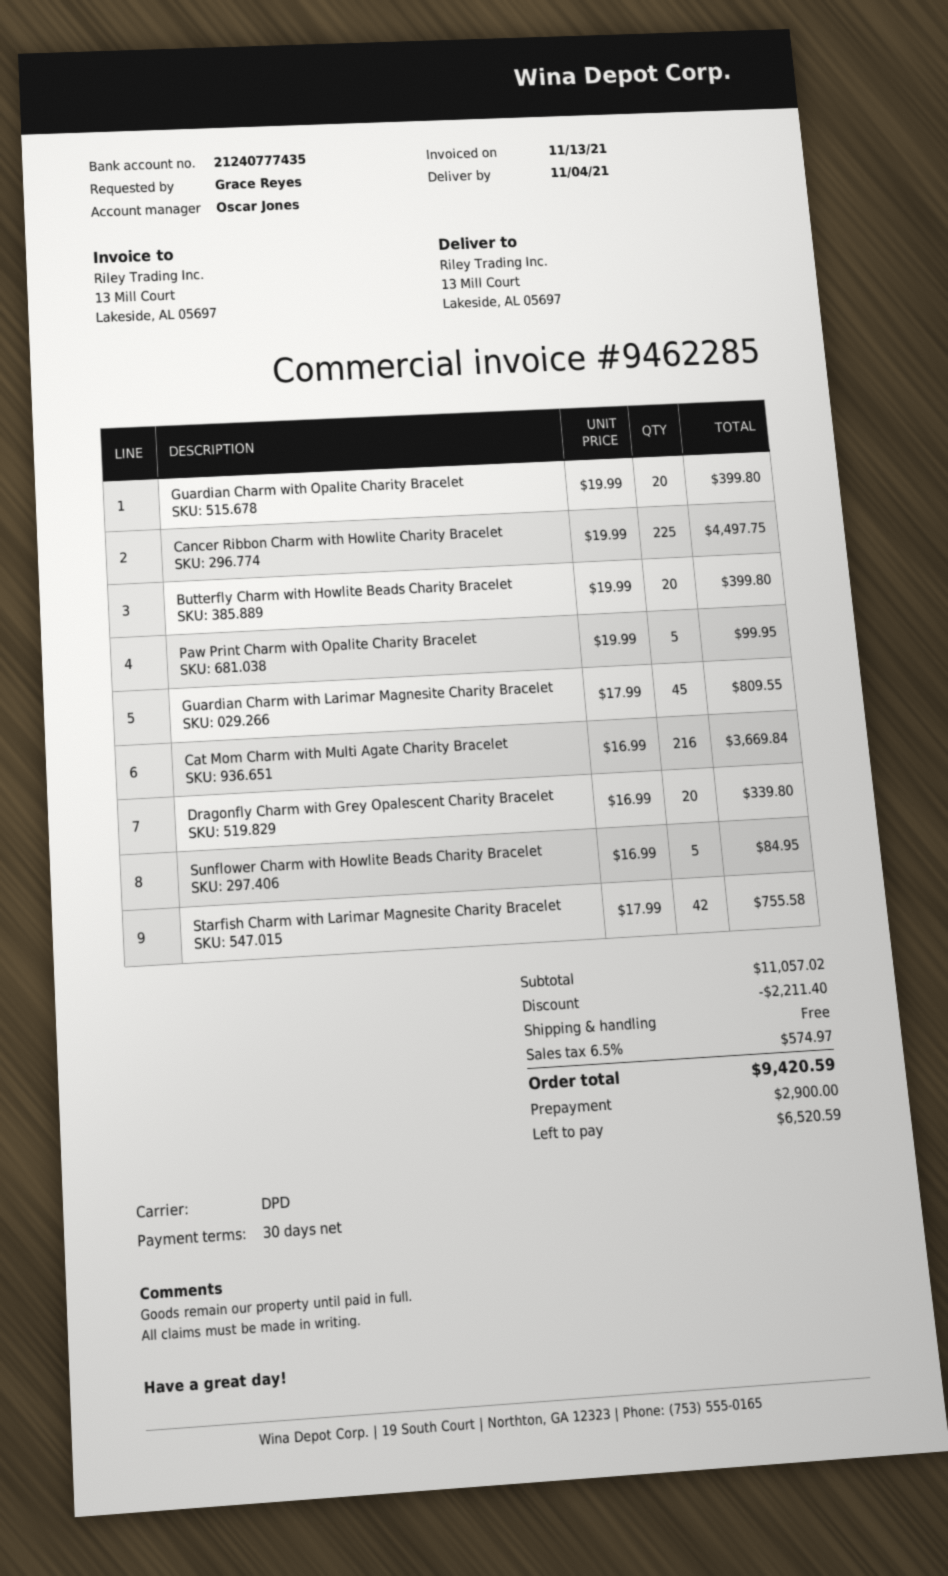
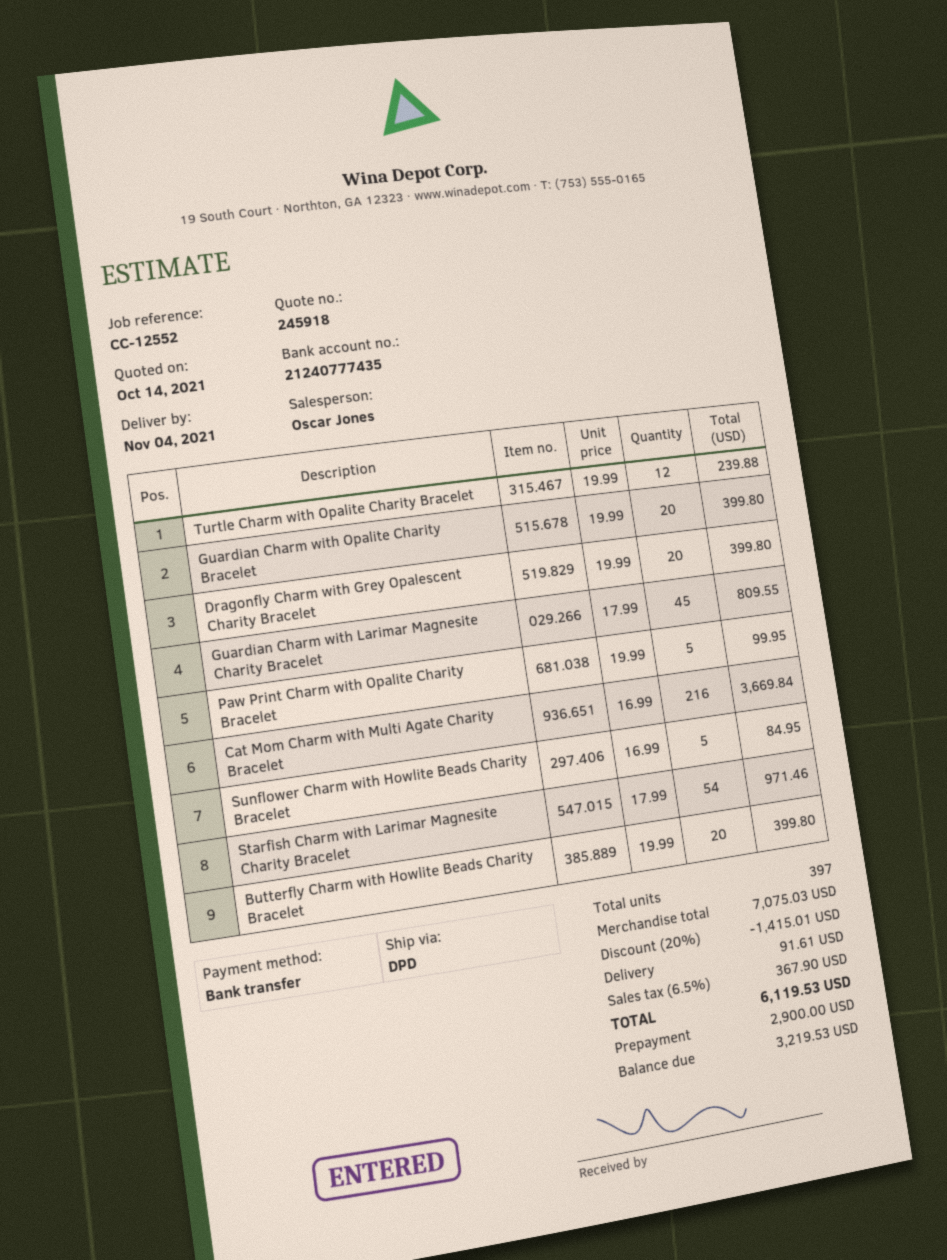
Cancer Ribbon Charm with Howlite Charity Bracelet: 225 x 19.99 = 4497.75 -> none
Dragonfly Charm with Grey Opalescent Charity Bracelet: 20 x 16.99 = 339.80 -> 20 x 19.99 = 399.80
Starfish Charm with Larimar Magnesite Charity Bracelet: 42 x 17.99 = 755.58 -> 54 x 17.99 = 971.46
Turtle Charm with Opalite Charity Bracelet: none -> 12 x 19.99 = 239.88
subtotal: 11057.02 -> 7075.03
discount: 2211.40 -> 1415.01
shipping: 0.00 -> 91.61
tax: 6.5% = 574.97 -> 6.5% = 367.90
total: 9420.59 -> 6119.53
balance: 6520.59 -> 3219.53

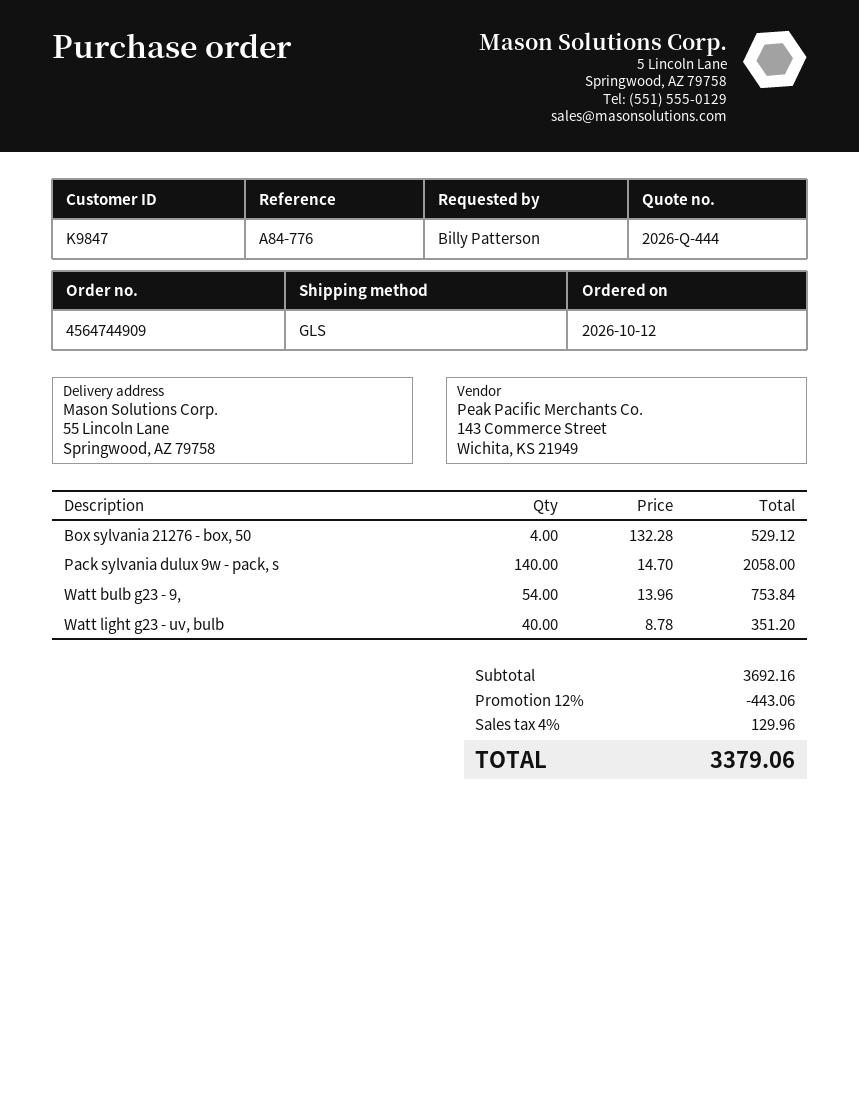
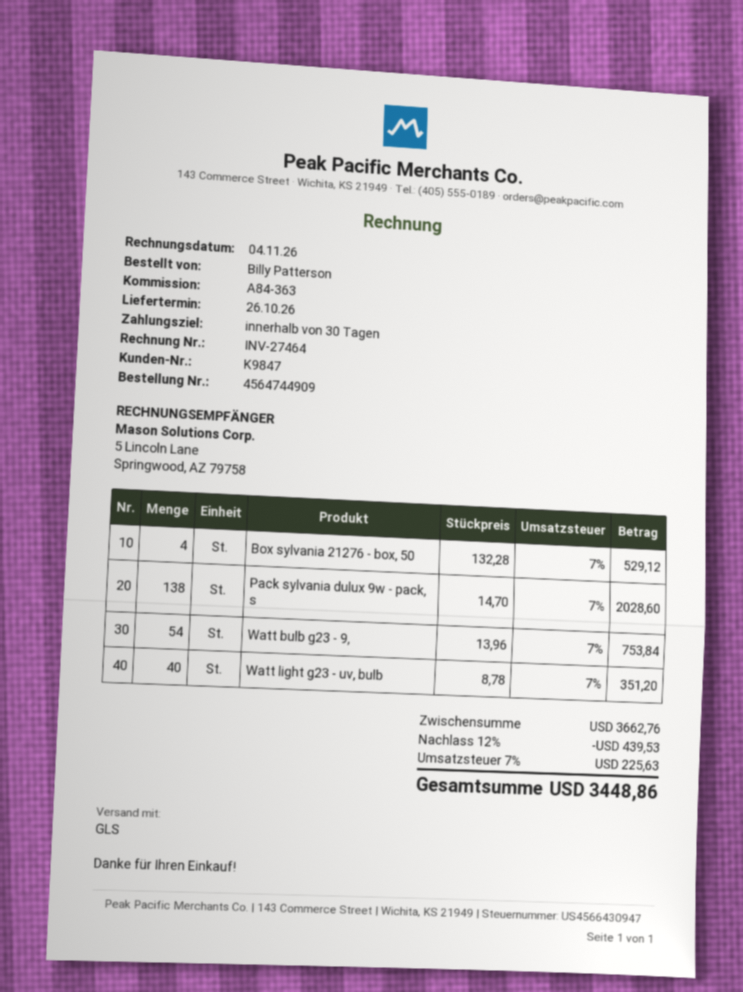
reference: A84-776 -> A84-363
Pack sylvania dulux 9w - pack, s: 140 x 14.70 = 2058.00 -> 138 x 14.70 = 2028.60
subtotal: 3692.16 -> 3662.76
discount: 12% = 443.06 -> 12% = 439.53
tax: 4% = 129.96 -> 7% = 225.63
total: 3379.06 -> 3448.86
##############################
**The task**
Pull each line holding "Charm" out of the listing.

**Written answer**
Cancer Ribbon Charm with Howlite Charity Bracelet: 225 x 19.99 = 4497.75 -> none
Dragonfly Charm with Grey Opalescent Charity Bracelet: 20 x 16.99 = 339.80 -> 20 x 19.99 = 399.80
Starfish Charm with Larimar Magnesite Charity Bracelet: 42 x 17.99 = 755.58 -> 54 x 17.99 = 971.46
Turtle Charm with Opalite Charity Bracelet: none -> 12 x 19.99 = 239.88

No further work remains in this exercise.